To avoid a real discussion of these issues, the Heritage Foundation craftily creates indexes that rank households on skewed measures of "amenities" that suggest that no further federal action is needed to buoy the standard of living of poor and working-class families. Such indexes are heartless and foolish. Heartless because they ignore the fact that it takes much more than a few appliances to support a family. And foolish because they lend credence to the calls for cutting the supports that research has shown are necessary for every child to become a healthy and productive adult.

I have a neighbor who complains that people in a subsidized housing building down the street all have big screen TVs. I pointed out that you can buy a big screen TV on Craigslist for a hundred bucks at which point he admitted that he doesn't think these people should be allowed to watch TV --- they should be working.

It's the age-old argument. If you're poor, it's because you're lazy. And if you're lazy you should suffer. So you'll work harder. Like maybe work 12 hours a day at minimum wage. As the restaurant worker who lives in the subsidized housing down the street --- and juggles two jobs does.

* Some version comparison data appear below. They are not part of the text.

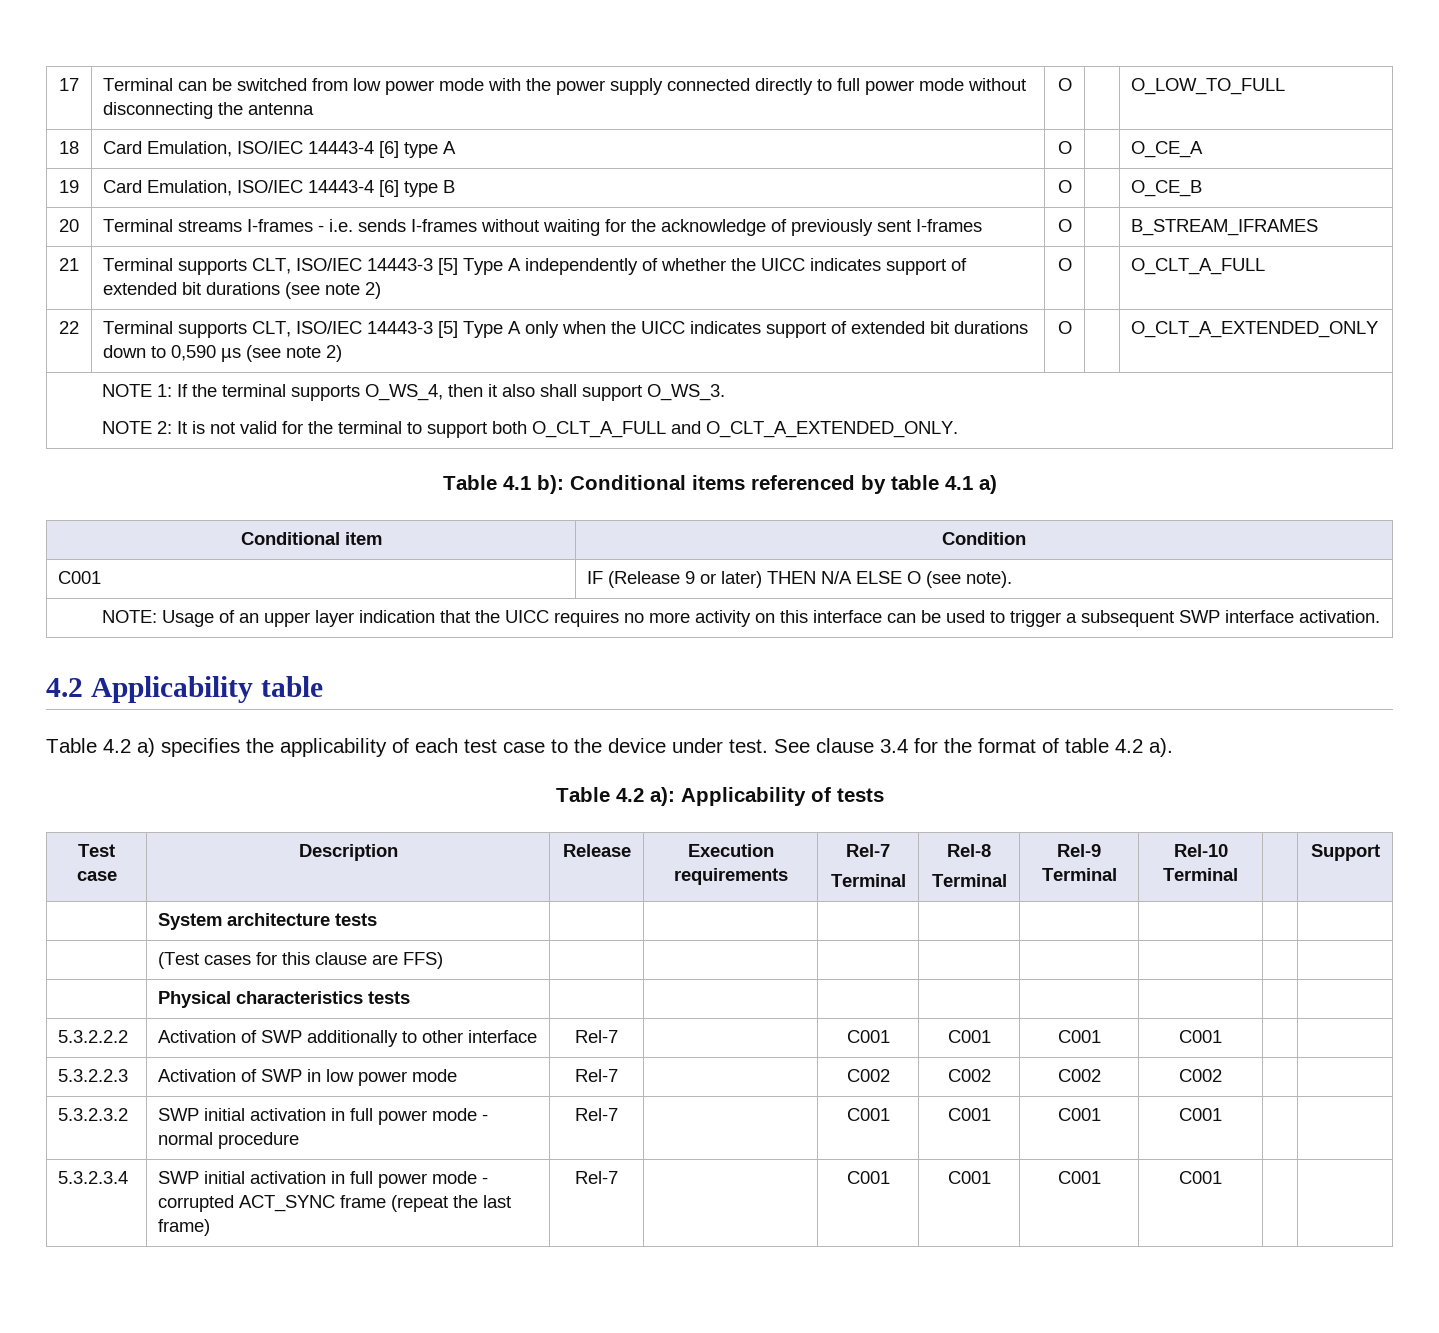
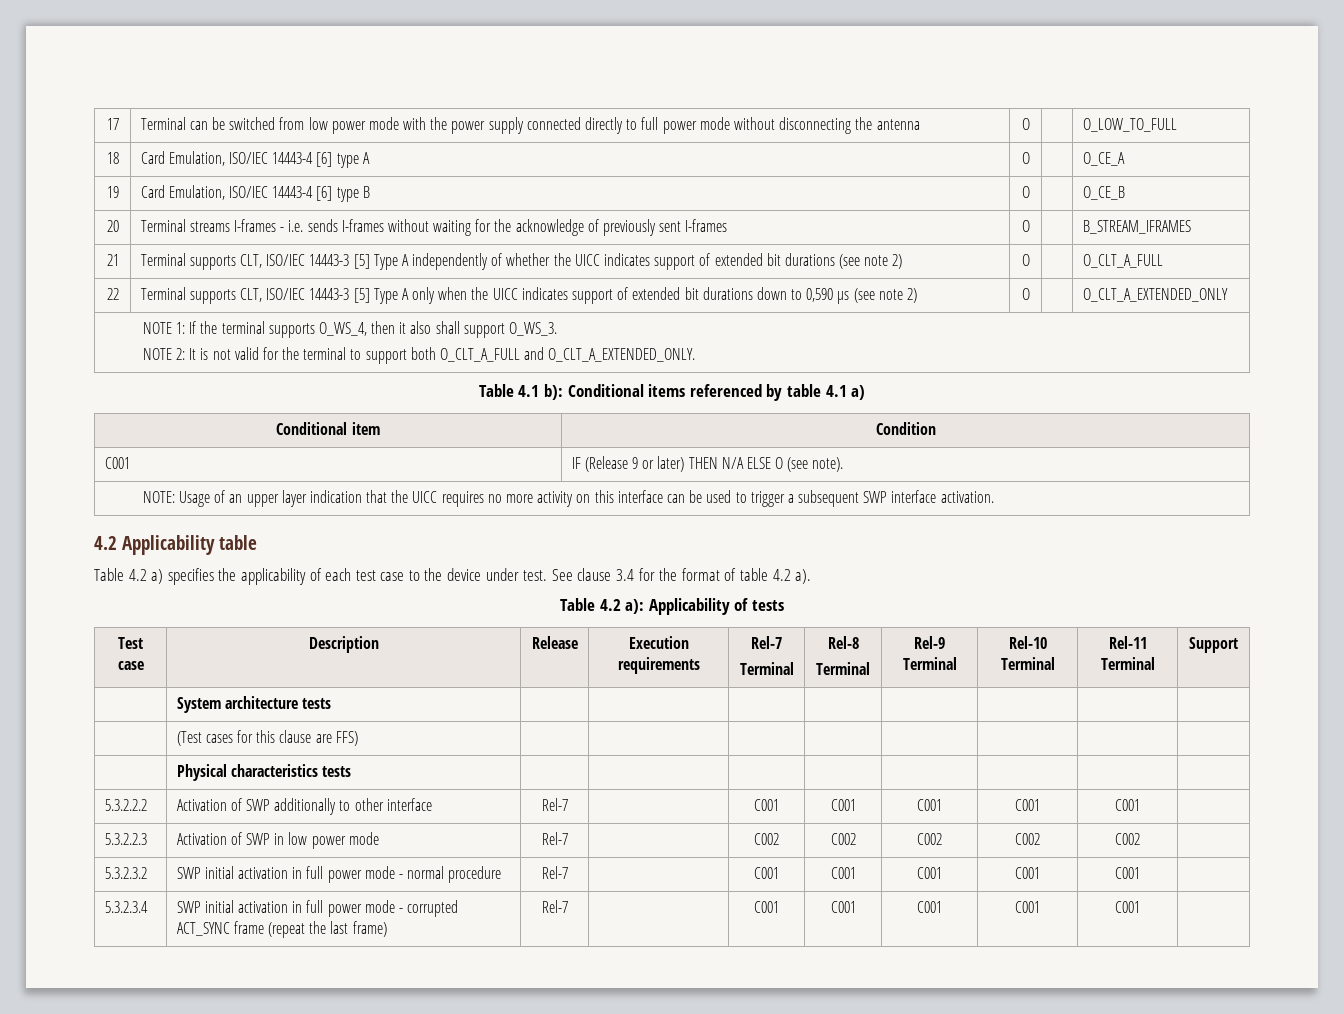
  Test case | Description | Release | Execution requirements | Rel-7
  Terminal | Rel-8
- Terminal | Rel-9 Terminal | Rel-10 Terminal | | Support
+ Terminal | Rel-9 Terminal | Rel-10 Terminal | Rel-11 Terminal | Support
- 5.3.2.2.2 | Activation of SWP additionally to other interface | Rel-7 | | C001 | C001 | C001 | C001 | |
+ 5.3.2.2.2 | Activation of SWP additionally to other interface | Rel-7 | | C001 | C001 | C001 | C001 | C001 |
- 5.3.2.2.3 | Activation of SWP in low power mode | Rel-7 | | C002 | C002 | C002 | C002 | |
+ 5.3.2.2.3 | Activation of SWP in low power mode | Rel-7 | | C002 | C002 | C002 | C002 | C002 |
- 5.3.2.3.2 | SWP initial activation in full power mode - normal procedure | Rel-7 | | C001 | C001 | C001 | C001 | |
+ 5.3.2.3.2 | SWP initial activation in full power mode - normal procedure | Rel-7 | | C001 | C001 | C001 | C001 | C001 |
- 5.3.2.3.4 | SWP initial activation in full power mode - corrupted ACT_SYNC frame (repeat the last frame) | Rel-7 | | C001 | C001 | C001 | C001 | |
+ 5.3.2.3.4 | SWP initial activation in full power mode - corrupted ACT_SYNC frame (repeat the last frame) | Rel-7 | | C001 | C001 | C001 | C001 | C001 |

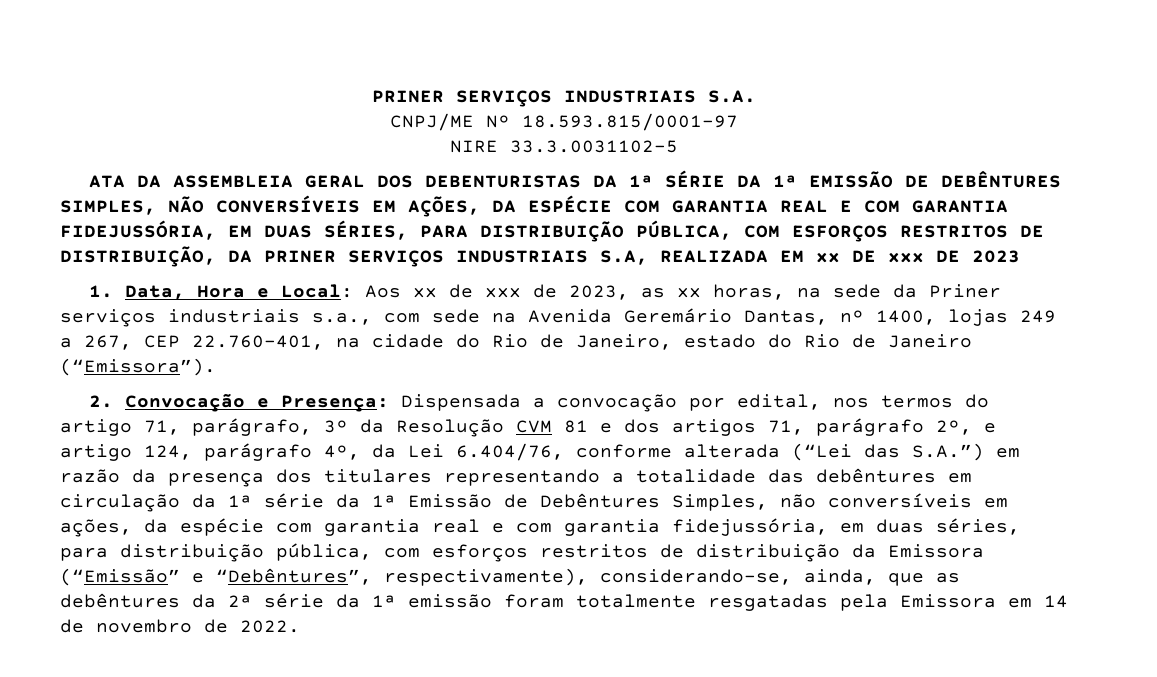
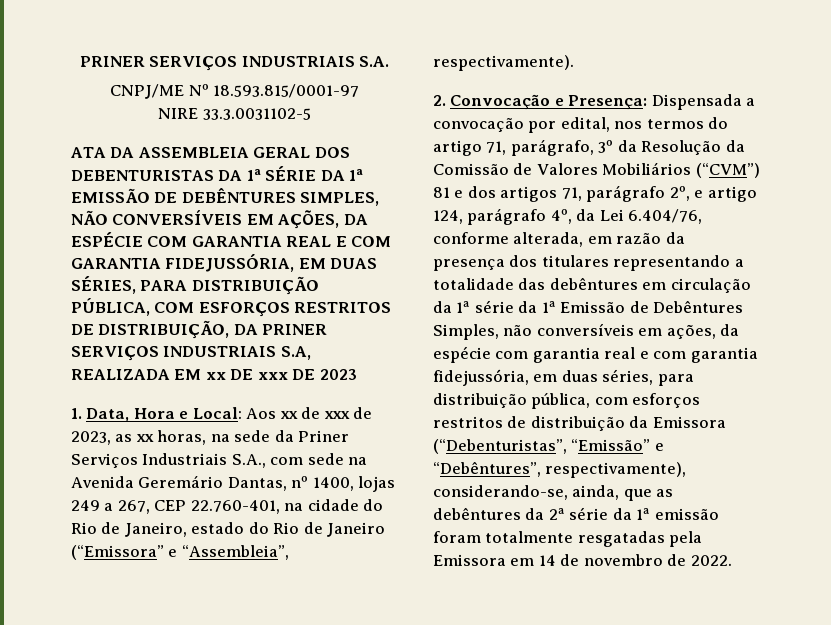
- 1. Data, Hora e Local: Aos xx de xxx de 2023, as xx horas, na sede da Priner serviços industriais s.a., com sede na Avenida Geremário Dantas, nº 1400, lojas 249 a 267, CEP 22.760-401, na cidade do Rio de Janeiro, estado do Rio de Janeiro (“Emissora”).
+ 1. Data, Hora e Local: Aos xx de xxx de 2023, as xx horas, na sede da Priner Serviços Industriais S.A., com sede na Avenida Geremário Dantas, nº 1400, lojas 249 a 267, CEP 22.760-401, na cidade do Rio de Janeiro, estado do Rio de Janeiro (“Emissora” e “Assembleia”, respectivamente).
- Dispensada a convocação por edital, nos termos do artigo 71, parágrafo, 3º da Resolução CVM 81 e dos artigos 71, parágrafo 2º, e artigo 124, parágrafo 4º, da Lei 6.404/76, conforme alterada (“Lei das S.A.”) em razão da presença dos titulares representando a totalidade das debêntures em circulação da 1ª série da 1ª Emissão de Debêntures Simples, não conversíveis em ações, da espécie com garantia real e com garantia fidejussória, em duas séries, para distribuição pública, com esforços restritos de distribuição da Emissora (“Emissão” e “Debêntures”, respectivamente), considerando-se, ainda, que as debêntures da 2ª série da 1ª emissão foram totalmente resgatadas pela Emissora em 14 de novembro de 2022.
+ Dispensada a convocação por edital, nos termos do artigo 71, parágrafo, 3º da Resolução da Comissão de Valores Mobiliários (“CVM”) 81 e dos artigos 71, parágrafo 2º, e artigo 124, parágrafo 4º, da Lei 6.404/76, conforme alterada, em razão da presença dos titulares representando a totalidade das debêntures em circulação da 1ª série da 1ª Emissão de Debêntures Simples, não conversíveis em ações, da espécie com garantia real e com garantia fidejussória, em duas séries, para distribuição pública, com esforços restritos de distribuição da Emissora (“Debenturistas”, “Emissão” e “Debêntures”, respectivamente), considerando-se, ainda, que as debêntures da 2ª série da 1ª emissão foram totalmente resgatadas pela Emissora em 14 de novembro de 2022.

This discussion always reminds me of Jack London's description of what happens psychologically to people who work at low paying hard labor jobs in his book Martin Eden. Martin is an ex-sailor and budding writer who takes a job working in a hotel laundry to make money so that he can ask his girl to marry him. He thinks it's a good deal --- 12 hour days leaving plenty of time in the evening for writing and reading. And one day off a week. It doesn't work out that way. The work is brutal ... and tiring. And it does something destructive to the spirit.

This picks up the story of his laundry work a week into it after he's discovered that he's too tired to do anything but sleep and work:

All Martin's consciousness was concentrated in the work. Ceaselessly active, head and hand, an intelligent machine, all that constituted him a man was devoted to furnishing that intelligence. There was no room in his brain for the universe and its mighty problems. All the broad and spacious corridors of his mind were closed and hermetically sealed. The echoing chamber of his soul was a narrow room, a conning tower, whence were directed his arm and shoulder muscles, his ten nimble fingers, and the swift-moving iron along its steaming path in broad, sweeping strokes, just so many strokes and no more, just so far with each stroke and not a fraction of an inch farther, rushing along interminable sleeves, sides, backs, and tails, and tossing the finished shirts, without rumpling, upon the receiving frame. And even as his hurrying soul tossed, it was reaching for another shirt. This went on, hour after hour, while outside all the world swooned under the overhead California sun. But there was no swooning in that superheated room. The cool guests on the verandas needed clean linen.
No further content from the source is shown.